En ce qui concerne l'interprétation de la loi fiscale :
9. En premier lieu, si la société requérante se prévaut d'une décision de rescrit n° 2012/34 du 15 mai 2012, publiée par l'administration fiscale et reprise au paragraphe 325 des commentaires administratifs publiés le 2 octobre 2013 au Bulletin officiel des finances publiques (BOFiP) - impôts sous la référence BOI-TFP-TSC, cette décision de rescrit est relative à la vente d'accessoires et de pièces détachées par les concessionnaires automobiles. Par suite, elle n'est pas fondée à s'en prévaloir sur le fondement de l'article L. 80 A du livre des procédures fiscales.
10. En second lieu, si le service a indiqué, dans une proposition de rectification du 11 juillet 2014 portant sur la taxe sur les surfaces commerciales au titre de l'année 2013, que la " société Point P vend principalement des matériaux de construction et peut donc bénéficier de l'abattement de 30 % ", cette mention, qui porte, sur l'année 2013, une appréciation au regard de la condition de vente à titre principal et non à titre exclusif, ne peut être regardée comme une prise de position formelle de l'administration opposable au titre de l'année 2010 en litige.
11. Il résulte de tout ce qui précède que la société Point P n'est pas fondée à soutenir que c'est à tort, que par le jugement attaqué, le Tribunal administratif de Paris a rejeté sa demande.

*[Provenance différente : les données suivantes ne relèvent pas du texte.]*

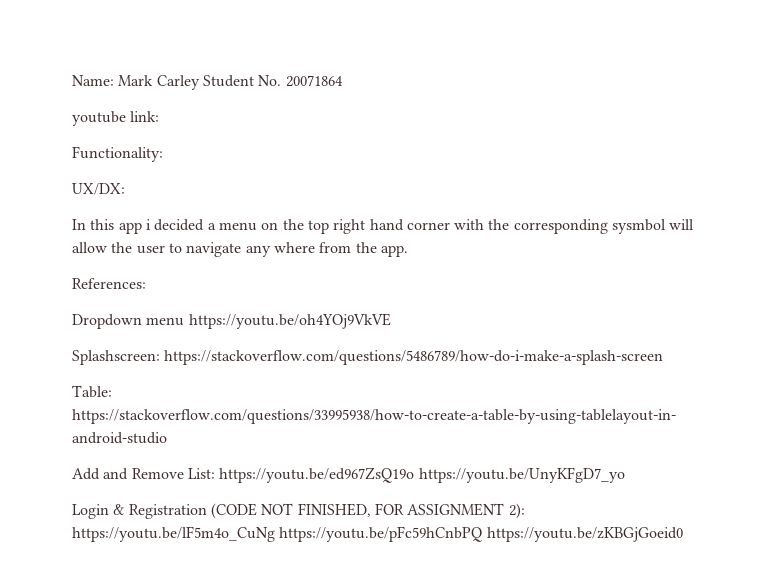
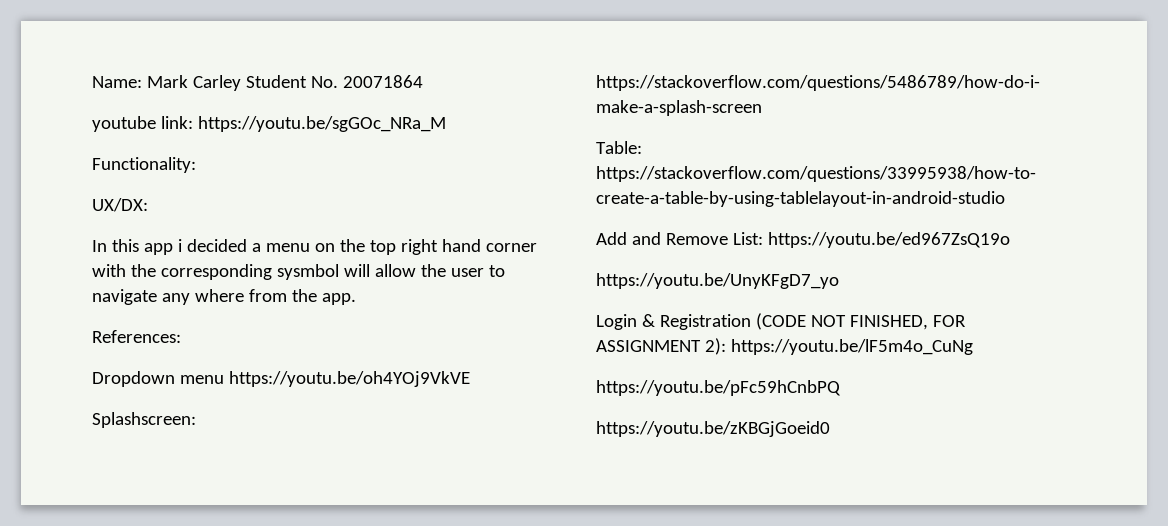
(160, 116) none -> [197,116,446,132] https://youtu.be/sgGOc_NRa_M
(415, 475) none -> (1010, 240) //
(275, 534) none -> (973, 347) //
(483, 534) none -> (841, 388) //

Sur les frais liés à l'instance :
12. D'une part, les dispositions de l'article L. 761-1 du code de justice administrative font obstacle à ce que soit mis à la charge de l'Etat qui n'est pas, dans la présente instance, la partie perdante, le versement de la somme que la société Point P demande au titre des frais exposés par elle et non compris dans les dépens.
13. D'autre part, il n'y a pas lieu de mettre à la charge de la société Point P le versement de la somme que le ministre de l'action et des actions publics, qui se borne à se prévaloir de la circonstance qu'il a " dû mobiliser du personnel qualifié ", sans faire état des frais spécifiques exposés pour défendre à l'instance, demande sur le fondement des mêmes dispositions.
D É C I D E :
Article 1er : La requête de la société Point P est rejetée.
Article 2 : Les conclusions du ministre de l'action et des comptes publics présentées sur le fondement des dispositions de l'article L. 761-1 du code de justice administrative sont rejetées.
Article 3 : Le présent arrêt sera notifié à la société Point P et au ministre de l'économie, des finances et de la relance.
Copie en sera adressée à la direction des vérifications nationales et internationales.
Délibéré après l'audience du 13 avril 2021, à laquelle siégeaient :
- M. Jardin, président de chambre,
- Mme Hamon, président assesseur,
- M. A..., premier conseiller.
Rendu public par mise à disposition au greffe, le 11 mai 2021.
Le rapporteur,
K. A...
Le président,
C. JARDIN
Le greffier,
C. BUOT
La République mande et ordonne au ministre de l'économie, des finances et de la relance en ce qui le concerne ou à tous huissiers de justice à ce requis en ce qui concerne les voies de droit commun contre les parties privées, de pourvoir à l'exécution de la présente décision.